Is Airspace Property?
October 14, 2025
BY Greg Blue
What rights does an owner of land have in the airspace above the land? The answer to that question has a great deal to do with the degree of control an owner can exert over the aerial activities of others, whether they are aviators, balloonists, trapeze artists, or a contractor whose crane in the adjacent building site occasionally swings over the owner’s house. The answer, however, is murky at best.
An ancient Latin maxim states that whoever owns the ground owns everything upward from it to the heavens (cujus est solum ejus usque ad coelum). It still turns up occasionally in legal arguments, but it’s not treated literally as a principle of law.
Some Canadian case law holds that airspace is not a thing capable of ownership. This does not fit well with the BC Land Title Act, which declares that airspace is “land” and provides for the creation and registration of title to airspace parcels with vertical and horizontal boundaries. The Act also provides that airspace parcels may be transferred, leased and mortgaged, like ordinary lots and condominium units.
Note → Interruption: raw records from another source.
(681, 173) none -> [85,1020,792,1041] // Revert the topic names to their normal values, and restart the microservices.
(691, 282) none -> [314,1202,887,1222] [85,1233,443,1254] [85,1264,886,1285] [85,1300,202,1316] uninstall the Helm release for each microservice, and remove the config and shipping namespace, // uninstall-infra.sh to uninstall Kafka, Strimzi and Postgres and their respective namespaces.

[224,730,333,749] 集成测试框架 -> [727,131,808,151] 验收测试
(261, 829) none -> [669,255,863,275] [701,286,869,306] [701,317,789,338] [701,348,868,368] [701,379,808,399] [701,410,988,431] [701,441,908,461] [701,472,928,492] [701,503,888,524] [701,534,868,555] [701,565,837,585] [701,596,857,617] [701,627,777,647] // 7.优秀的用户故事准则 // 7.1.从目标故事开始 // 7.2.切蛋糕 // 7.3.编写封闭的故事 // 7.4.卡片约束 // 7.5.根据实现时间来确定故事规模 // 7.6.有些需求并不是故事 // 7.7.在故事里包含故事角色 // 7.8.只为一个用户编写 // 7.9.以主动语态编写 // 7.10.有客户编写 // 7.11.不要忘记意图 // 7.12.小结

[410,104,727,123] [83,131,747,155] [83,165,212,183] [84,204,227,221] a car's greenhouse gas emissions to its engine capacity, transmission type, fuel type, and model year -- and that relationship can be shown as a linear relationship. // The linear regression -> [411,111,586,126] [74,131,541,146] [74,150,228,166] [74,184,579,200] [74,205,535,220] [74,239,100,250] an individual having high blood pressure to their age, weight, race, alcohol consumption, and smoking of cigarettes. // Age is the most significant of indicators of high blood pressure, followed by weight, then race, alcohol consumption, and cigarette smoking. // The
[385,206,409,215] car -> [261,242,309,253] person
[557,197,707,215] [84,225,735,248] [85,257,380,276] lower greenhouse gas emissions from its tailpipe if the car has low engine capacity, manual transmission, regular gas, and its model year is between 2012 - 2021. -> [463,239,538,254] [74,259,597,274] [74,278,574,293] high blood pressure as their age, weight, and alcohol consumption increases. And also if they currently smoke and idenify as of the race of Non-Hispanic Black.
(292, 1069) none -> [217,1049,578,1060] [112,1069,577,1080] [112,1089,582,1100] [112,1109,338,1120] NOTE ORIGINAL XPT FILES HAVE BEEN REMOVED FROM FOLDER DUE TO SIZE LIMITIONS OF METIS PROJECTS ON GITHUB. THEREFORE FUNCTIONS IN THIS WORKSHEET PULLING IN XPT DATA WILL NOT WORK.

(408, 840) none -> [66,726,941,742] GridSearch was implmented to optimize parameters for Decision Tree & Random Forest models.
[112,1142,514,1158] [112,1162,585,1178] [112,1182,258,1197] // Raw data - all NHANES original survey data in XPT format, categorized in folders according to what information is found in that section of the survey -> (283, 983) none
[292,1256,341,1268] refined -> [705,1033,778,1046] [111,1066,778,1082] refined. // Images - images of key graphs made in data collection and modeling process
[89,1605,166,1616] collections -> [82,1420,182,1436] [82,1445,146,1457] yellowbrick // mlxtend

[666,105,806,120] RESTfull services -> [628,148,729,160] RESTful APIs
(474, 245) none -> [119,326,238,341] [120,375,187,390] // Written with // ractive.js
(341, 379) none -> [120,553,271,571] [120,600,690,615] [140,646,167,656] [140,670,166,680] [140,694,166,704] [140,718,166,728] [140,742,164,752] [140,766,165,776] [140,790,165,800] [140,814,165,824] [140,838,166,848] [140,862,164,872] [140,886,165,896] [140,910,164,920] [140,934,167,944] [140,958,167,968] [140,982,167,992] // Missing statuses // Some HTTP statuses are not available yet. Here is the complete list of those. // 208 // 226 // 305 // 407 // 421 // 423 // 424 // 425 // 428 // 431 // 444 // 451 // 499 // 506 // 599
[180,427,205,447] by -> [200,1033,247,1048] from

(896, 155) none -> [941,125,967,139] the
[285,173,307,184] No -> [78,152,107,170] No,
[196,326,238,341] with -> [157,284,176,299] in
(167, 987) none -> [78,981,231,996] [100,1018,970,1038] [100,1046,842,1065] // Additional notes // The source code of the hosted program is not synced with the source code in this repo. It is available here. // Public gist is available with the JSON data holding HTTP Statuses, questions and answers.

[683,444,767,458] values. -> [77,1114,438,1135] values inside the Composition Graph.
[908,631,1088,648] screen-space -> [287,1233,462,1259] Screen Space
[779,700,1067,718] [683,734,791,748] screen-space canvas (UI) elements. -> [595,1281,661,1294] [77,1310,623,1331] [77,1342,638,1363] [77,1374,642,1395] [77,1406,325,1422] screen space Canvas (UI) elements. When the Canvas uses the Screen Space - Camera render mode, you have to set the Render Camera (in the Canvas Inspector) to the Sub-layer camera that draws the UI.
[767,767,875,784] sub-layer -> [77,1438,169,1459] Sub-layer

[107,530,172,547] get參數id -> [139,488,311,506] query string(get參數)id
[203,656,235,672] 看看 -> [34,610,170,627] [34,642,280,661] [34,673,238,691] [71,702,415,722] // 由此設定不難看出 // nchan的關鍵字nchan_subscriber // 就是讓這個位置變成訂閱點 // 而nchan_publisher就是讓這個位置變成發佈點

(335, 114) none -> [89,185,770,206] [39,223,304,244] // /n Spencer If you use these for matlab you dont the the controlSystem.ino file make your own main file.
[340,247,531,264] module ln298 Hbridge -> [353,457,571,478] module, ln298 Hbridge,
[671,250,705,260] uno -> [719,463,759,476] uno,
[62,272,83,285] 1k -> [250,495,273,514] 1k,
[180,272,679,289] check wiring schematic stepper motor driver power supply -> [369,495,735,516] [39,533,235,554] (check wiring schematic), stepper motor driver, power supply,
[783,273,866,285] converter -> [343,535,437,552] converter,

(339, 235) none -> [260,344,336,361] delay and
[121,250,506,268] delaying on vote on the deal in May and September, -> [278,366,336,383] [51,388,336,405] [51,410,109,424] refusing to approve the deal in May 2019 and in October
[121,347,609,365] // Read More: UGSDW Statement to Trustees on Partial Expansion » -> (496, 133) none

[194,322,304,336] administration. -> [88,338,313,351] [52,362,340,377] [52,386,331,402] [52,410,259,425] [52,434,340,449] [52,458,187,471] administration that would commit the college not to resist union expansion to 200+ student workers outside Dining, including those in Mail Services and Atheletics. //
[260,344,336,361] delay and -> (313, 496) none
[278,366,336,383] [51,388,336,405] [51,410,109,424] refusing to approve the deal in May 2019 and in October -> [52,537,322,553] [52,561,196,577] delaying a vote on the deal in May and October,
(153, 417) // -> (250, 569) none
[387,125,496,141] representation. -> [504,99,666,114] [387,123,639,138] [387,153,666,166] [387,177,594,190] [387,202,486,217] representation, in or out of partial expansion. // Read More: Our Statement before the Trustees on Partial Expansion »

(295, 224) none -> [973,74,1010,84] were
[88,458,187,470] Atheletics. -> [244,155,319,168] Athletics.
In the 20th century, the invention of powered flight and the growth of aviation led courts in Canada, the UK and the US to hold that a landowner’s rights to airspace were limited to as much airspace as was needed for full enjoyment of the land. In other words, only so much airspace as a landowner can occupy or use, such as by constructing a building on the land, planting trees that grow into the airspace, or erecting a utility structure like a radio transmission tower. Courts in all three countries held that the passage of an aircraft over private property at a safe altitude doesn’t amount to trespassing.
There is no comprehensive benchmark for how far vertically upward a landowner’s rights extend, however. One possible benchmark that has some limited support in Canadian and U.S. case law is the minimum altitude at which aircraft are allowed to fly when they are not taking off, landing, on an approach, or engaging in one of several specified low-altitude operations. The Canadian Aviation Regulations specify that flight must take place at a minimum altitude of 1000 feet over a built-up area or an open-air gathering of persons, and 500 feet over open ground. This would be above the amount of airspace that most landowners could occupy or use, but not all. Think of CN Tower.
Whatever the exact nature of the rights that landowners have in airspace, it’s fairly well- established in BC case law as well as in other parts of Canada that landowners do not need to be actively using airspace immediately above their land and the structures on it in order to prevent others from doing so without their permission, as long as they could potentially use the airspace at the height in question.
So how high does a surface owner’s right to control airspace actually extend? The answer is up in the air.